## ASSIGNMENT
Would you restate every entry that follows, word for word, and leave out the pictures?
** Opening RECORDS SUPPLIED block **
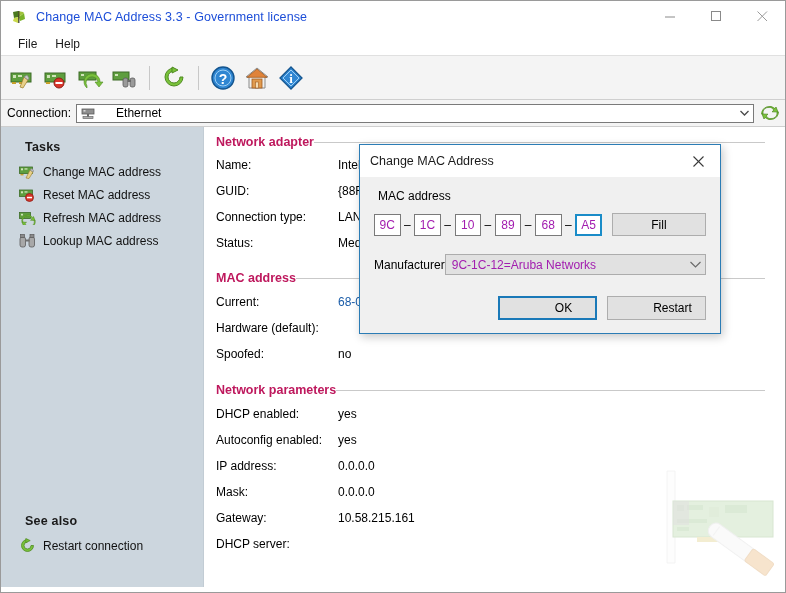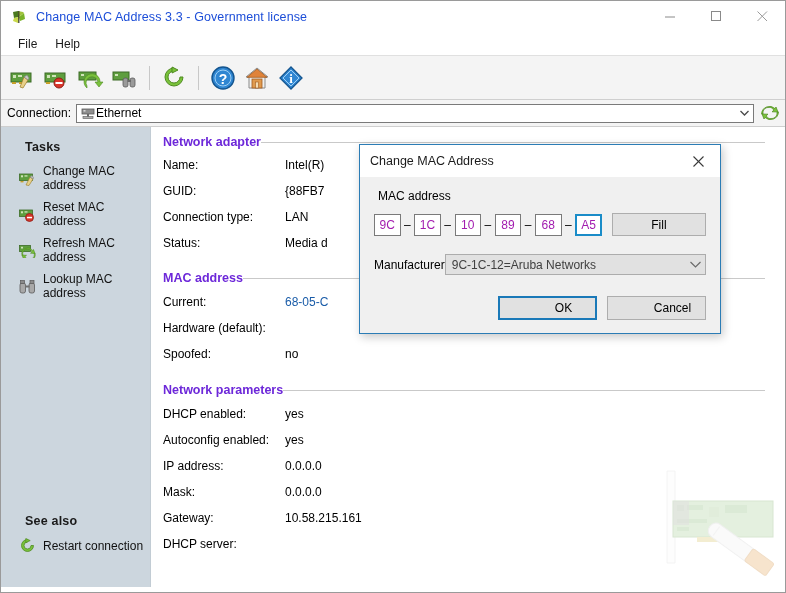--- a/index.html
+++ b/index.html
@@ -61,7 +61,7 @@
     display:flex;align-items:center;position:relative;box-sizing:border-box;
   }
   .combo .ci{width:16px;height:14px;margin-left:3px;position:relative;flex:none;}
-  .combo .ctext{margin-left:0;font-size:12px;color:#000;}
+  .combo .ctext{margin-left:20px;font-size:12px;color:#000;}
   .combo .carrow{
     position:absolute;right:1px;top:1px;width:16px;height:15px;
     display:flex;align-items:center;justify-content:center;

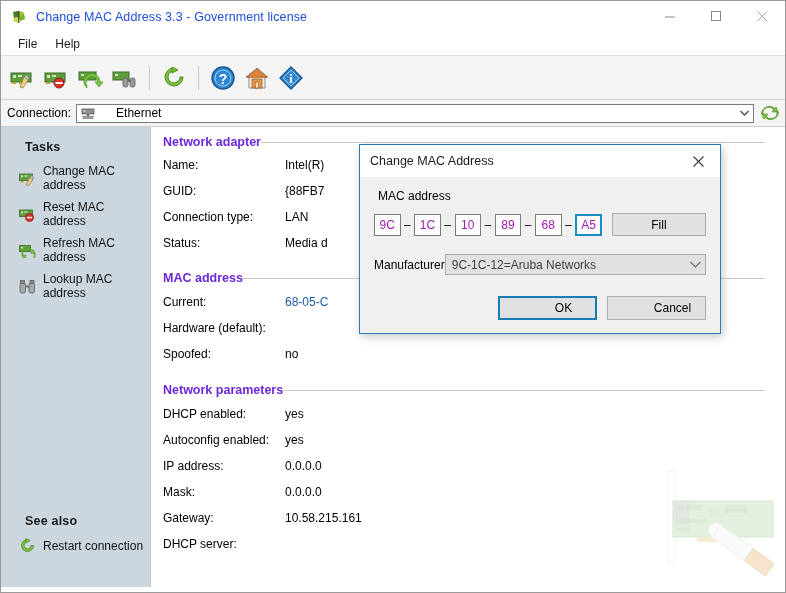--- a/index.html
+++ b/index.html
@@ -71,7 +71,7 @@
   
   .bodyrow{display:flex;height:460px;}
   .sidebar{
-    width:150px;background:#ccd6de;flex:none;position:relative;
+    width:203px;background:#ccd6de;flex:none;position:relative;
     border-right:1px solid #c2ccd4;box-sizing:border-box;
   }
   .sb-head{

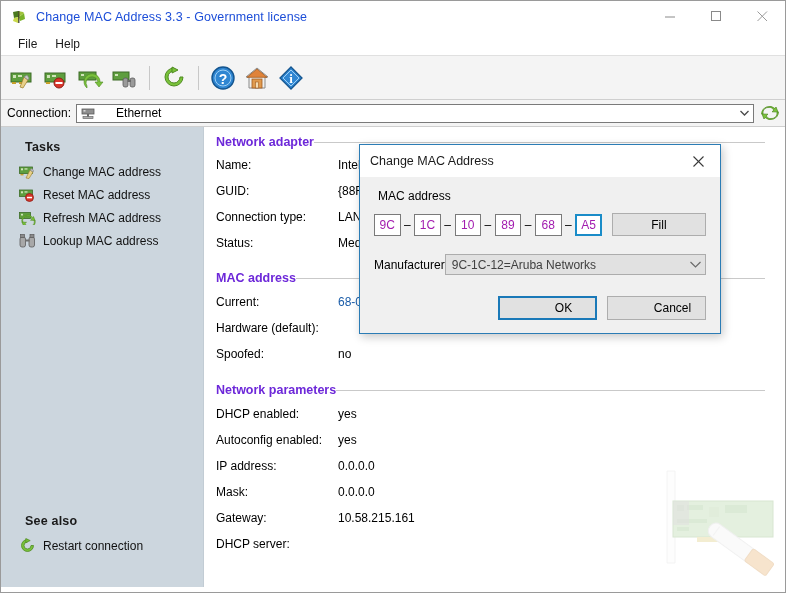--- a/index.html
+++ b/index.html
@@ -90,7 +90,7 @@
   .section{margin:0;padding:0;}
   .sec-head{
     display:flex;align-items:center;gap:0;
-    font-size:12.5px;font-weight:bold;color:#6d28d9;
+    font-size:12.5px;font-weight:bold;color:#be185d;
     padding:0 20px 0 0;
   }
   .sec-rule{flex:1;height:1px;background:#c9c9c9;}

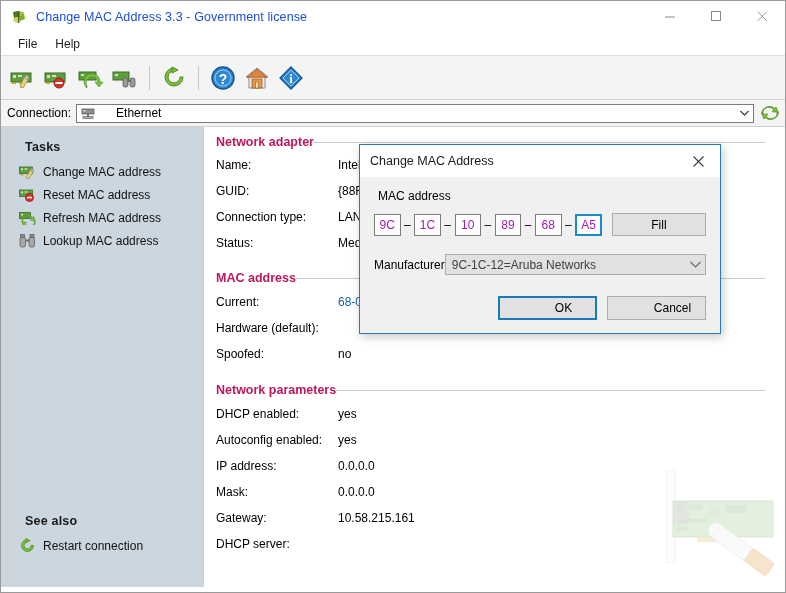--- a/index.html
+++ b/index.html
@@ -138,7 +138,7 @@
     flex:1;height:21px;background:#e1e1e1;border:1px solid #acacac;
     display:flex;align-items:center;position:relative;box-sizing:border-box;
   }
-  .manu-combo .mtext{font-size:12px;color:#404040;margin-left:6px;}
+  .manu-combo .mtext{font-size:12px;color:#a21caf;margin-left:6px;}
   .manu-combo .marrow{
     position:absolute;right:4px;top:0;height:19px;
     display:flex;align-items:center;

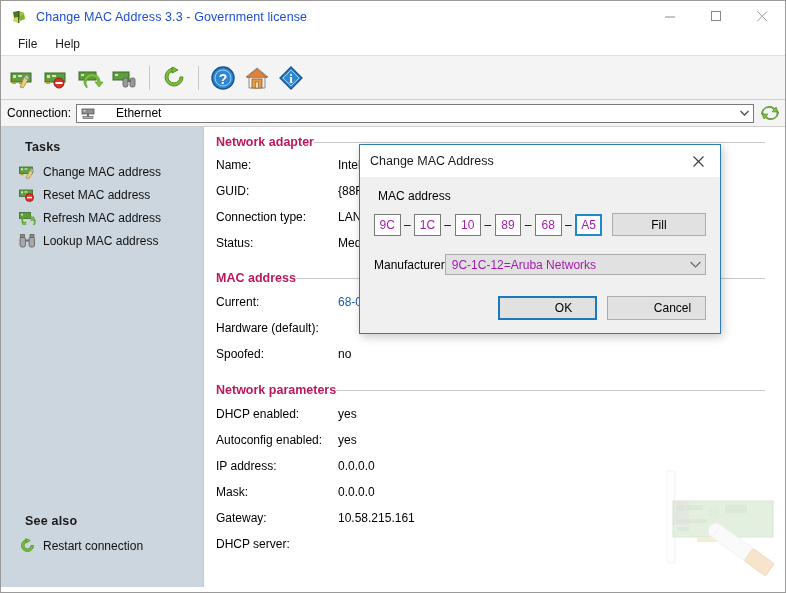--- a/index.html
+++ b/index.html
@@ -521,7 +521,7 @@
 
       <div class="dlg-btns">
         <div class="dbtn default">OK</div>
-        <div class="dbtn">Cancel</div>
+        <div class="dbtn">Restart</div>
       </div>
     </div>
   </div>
** Closing RECORDS SUPPLIED block **
## EXERCISE RESULT
--- a/index.html
+++ b/index.html
@@ -61,7 +61,7 @@
     display:flex;align-items:center;position:relative;box-sizing:border-box;
   }
   .combo .ci{width:16px;height:14px;margin-left:3px;position:relative;flex:none;}
-  .combo .ctext{margin-left:0;font-size:12px;color:#000;}
+  .combo .ctext{margin-left:20px;font-size:12px;color:#000;}
   .combo .carrow{
     position:absolute;right:1px;top:1px;width:16px;height:15px;
     display:flex;align-items:center;justify-content:center;

--- a/index.html
+++ b/index.html
@@ -71,7 +71,7 @@
   
   .bodyrow{display:flex;height:460px;}
   .sidebar{
-    width:150px;background:#ccd6de;flex:none;position:relative;
+    width:203px;background:#ccd6de;flex:none;position:relative;
     border-right:1px solid #c2ccd4;box-sizing:border-box;
   }
   .sb-head{

--- a/index.html
+++ b/index.html
@@ -90,7 +90,7 @@
   .section{margin:0;padding:0;}
   .sec-head{
     display:flex;align-items:center;gap:0;
-    font-size:12.5px;font-weight:bold;color:#6d28d9;
+    font-size:12.5px;font-weight:bold;color:#be185d;
     padding:0 20px 0 0;
   }
   .sec-rule{flex:1;height:1px;background:#c9c9c9;}

--- a/index.html
+++ b/index.html
@@ -138,7 +138,7 @@
     flex:1;height:21px;background:#e1e1e1;border:1px solid #acacac;
     display:flex;align-items:center;position:relative;box-sizing:border-box;
   }
-  .manu-combo .mtext{font-size:12px;color:#404040;margin-left:6px;}
+  .manu-combo .mtext{font-size:12px;color:#a21caf;margin-left:6px;}
   .manu-combo .marrow{
     position:absolute;right:4px;top:0;height:19px;
     display:flex;align-items:center;

--- a/index.html
+++ b/index.html
@@ -521,7 +521,7 @@
 
       <div class="dlg-btns">
         <div class="dbtn default">OK</div>
-        <div class="dbtn">Cancel</div>
+        <div class="dbtn">Restart</div>
       </div>
     </div>
   </div>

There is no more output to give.